Fondations privées : l’art délicat du mécénat
Le 26 juin 2021, Maja Hoffmann, héritière des laboratoires pharmaceutiques Hoffmann-La Roche et d’une fortune estimée à 28 milliards de francs suisses, inaugure en grande pompe, à Arles (Bouches-du-Rhône), la fondation culturelle LUMA au cœur d’une ancienne friche ferroviaire de 7 hectares. Roselyne Bachelot, ministre de la culture, l’élève ce soir-là au grade de commandeur des Arts et Lettres.

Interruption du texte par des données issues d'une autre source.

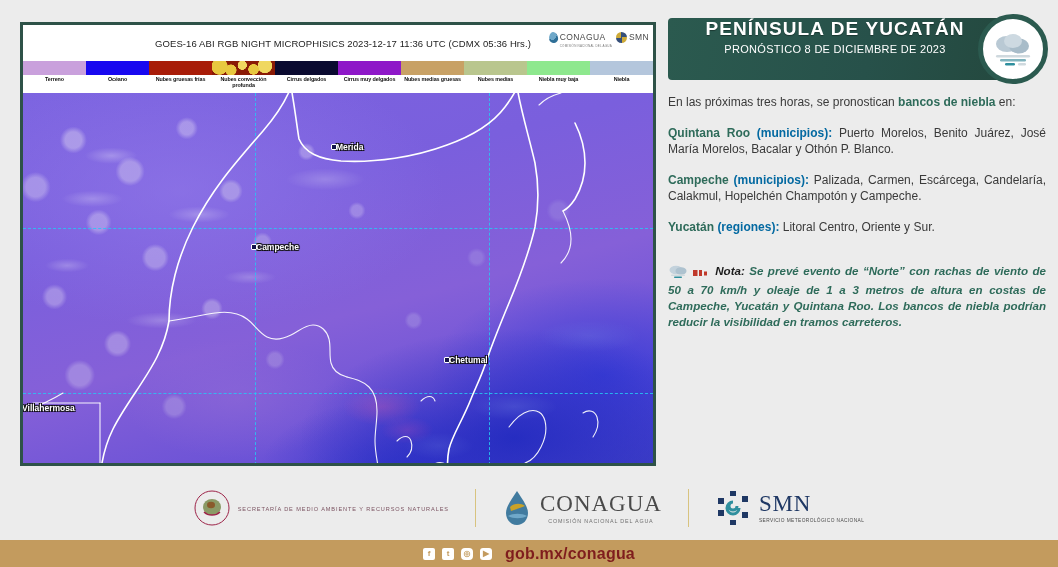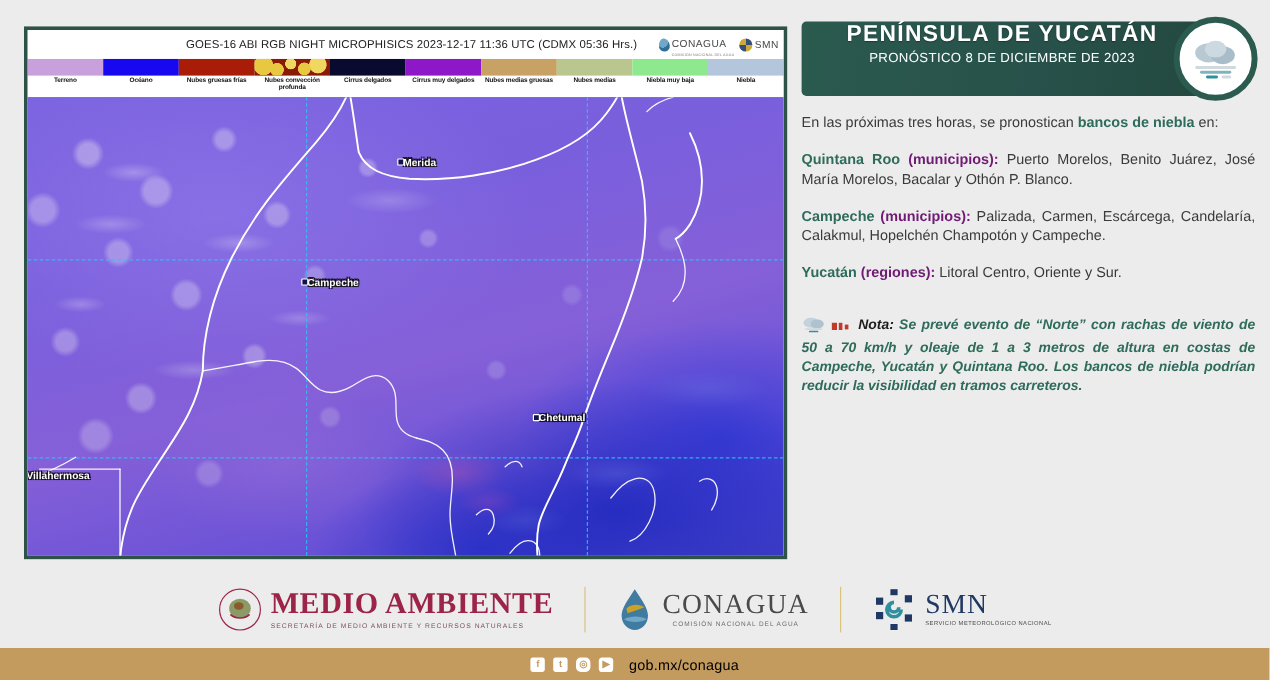"GOES-16 ABI RGB NIGHT MICROPHISICS" #sat-titlebar { height: 24px -> 36px }
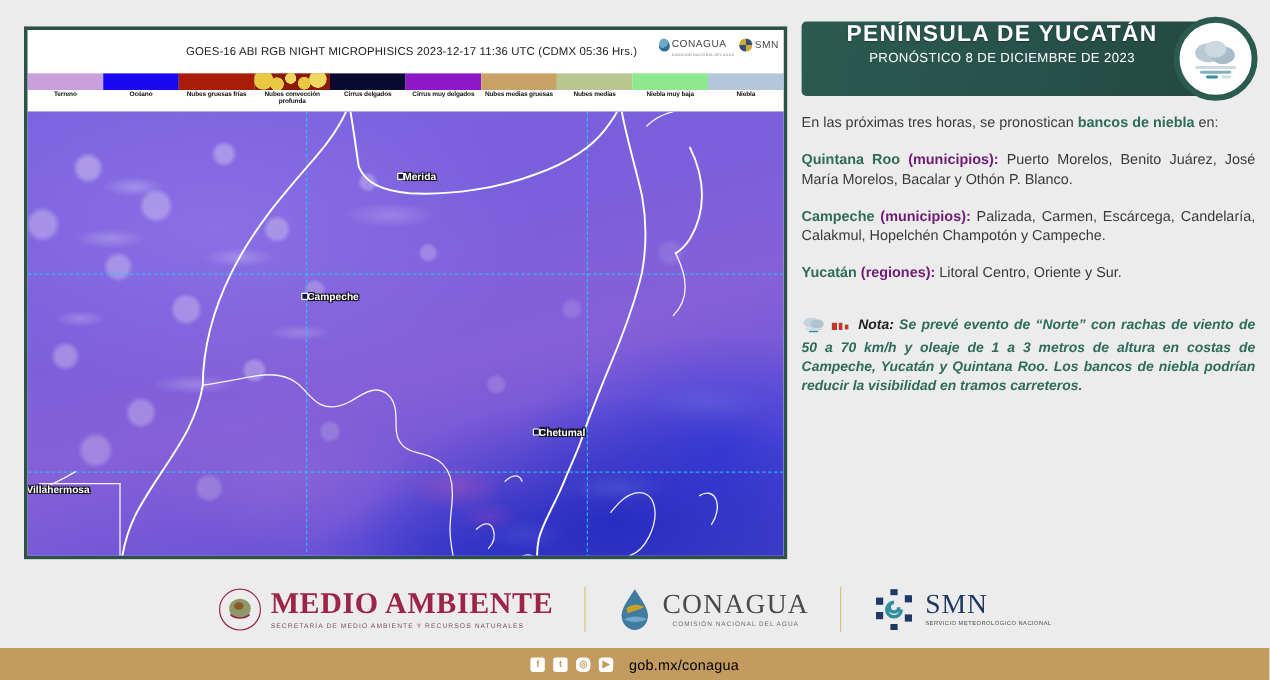"(municipios):" .lblk { color: #701a75 -> #0369a1 }
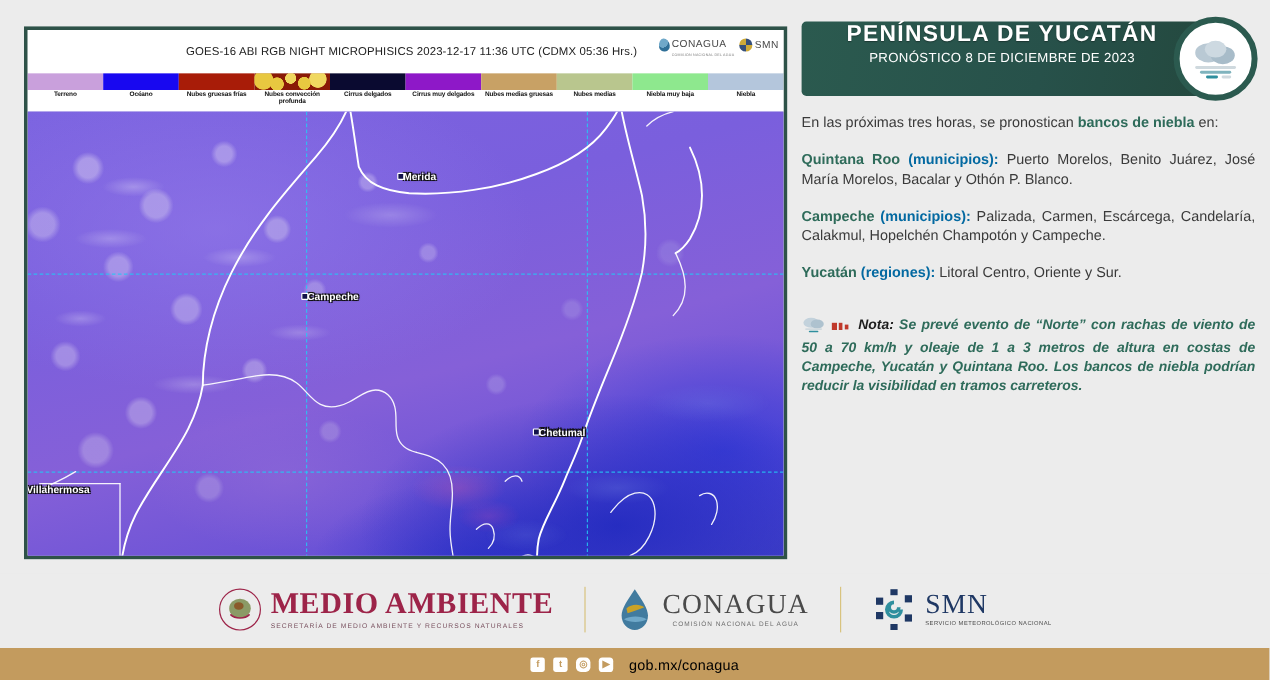"MEDIO AMBIENTE" div.big { html: <div>MEDIO AMBIENTE</div> -> none }
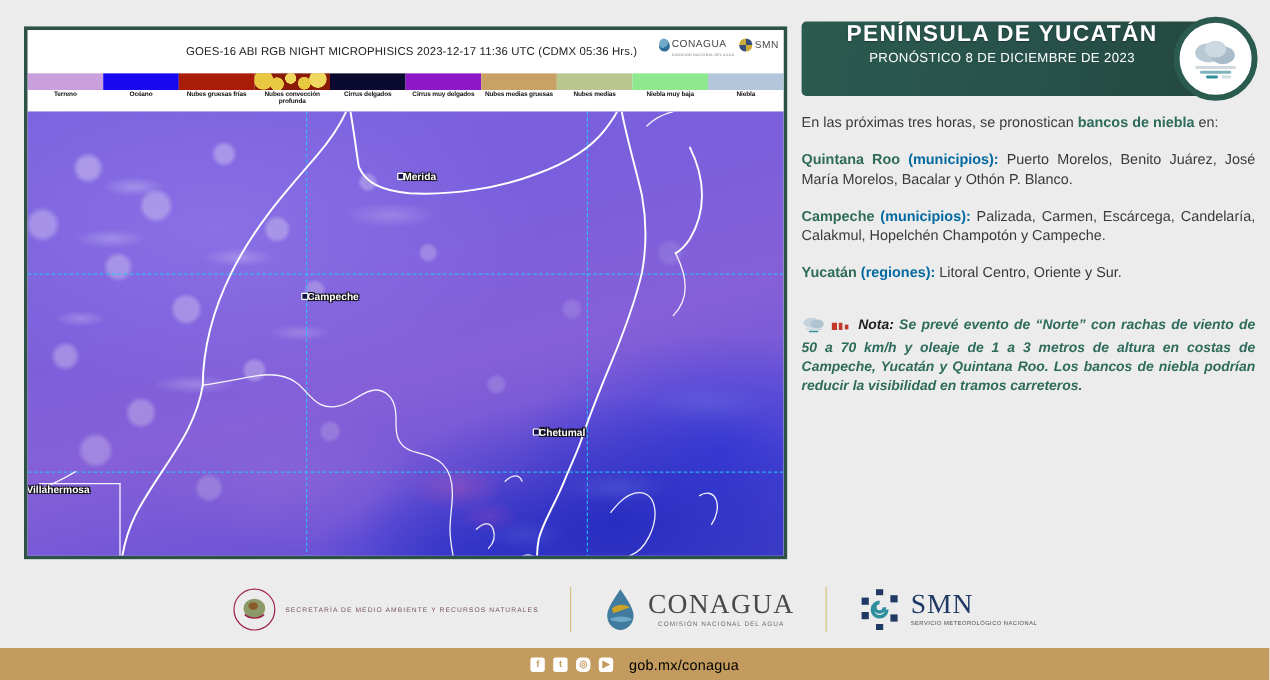"gob.mx/conagua" #bb-url { color: #000000 -> #7f1d1d; font-size: 12px -> 16px; font-weight: normal -> bold }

Devant elles, une tour de 56 mètres de hauteur signée Frank Gehry domine la plaine camarguaise, là où des ouvriers réparaient autrefois des locomotives.
Le mariage de l’argent, de l’art et du pouvoir remonte à l’Antiquité. Mécène (68-8 avant notre ère), conseiller d’Auguste et ami des poètes, a consacré sa fortune et son influence à protéger Virgile, Horace et Ovide, des artistes dont les œuvres ont contribué à forger la grandeur de Rome et la gloire de l’empire.
Bien avant Maja Hoffmann, les Médicis, Louis XIV ou les négociants d’Amsterdam avaient déjà compris que l’art est la monnaie la plus noble pour transformer une fortune et acheter une place dans l’histoire. Au XVe siècle, les Médicis, banquiers enrichis par le commerce de l’argent, sans titre de noblesse ni légitimité dynastique, vont faire de l’art leur principale monnaie de respectabilité. Quand Cosme l’Ancien finance Brunelleschi, commande des œuvres à Donatello, protège Fra Angelico ou que son petit-fils Laurent le Magnifique accueille dans son palais le jeune Michel-Ange, c’est autant par passion authentique que par stratégie de distinction.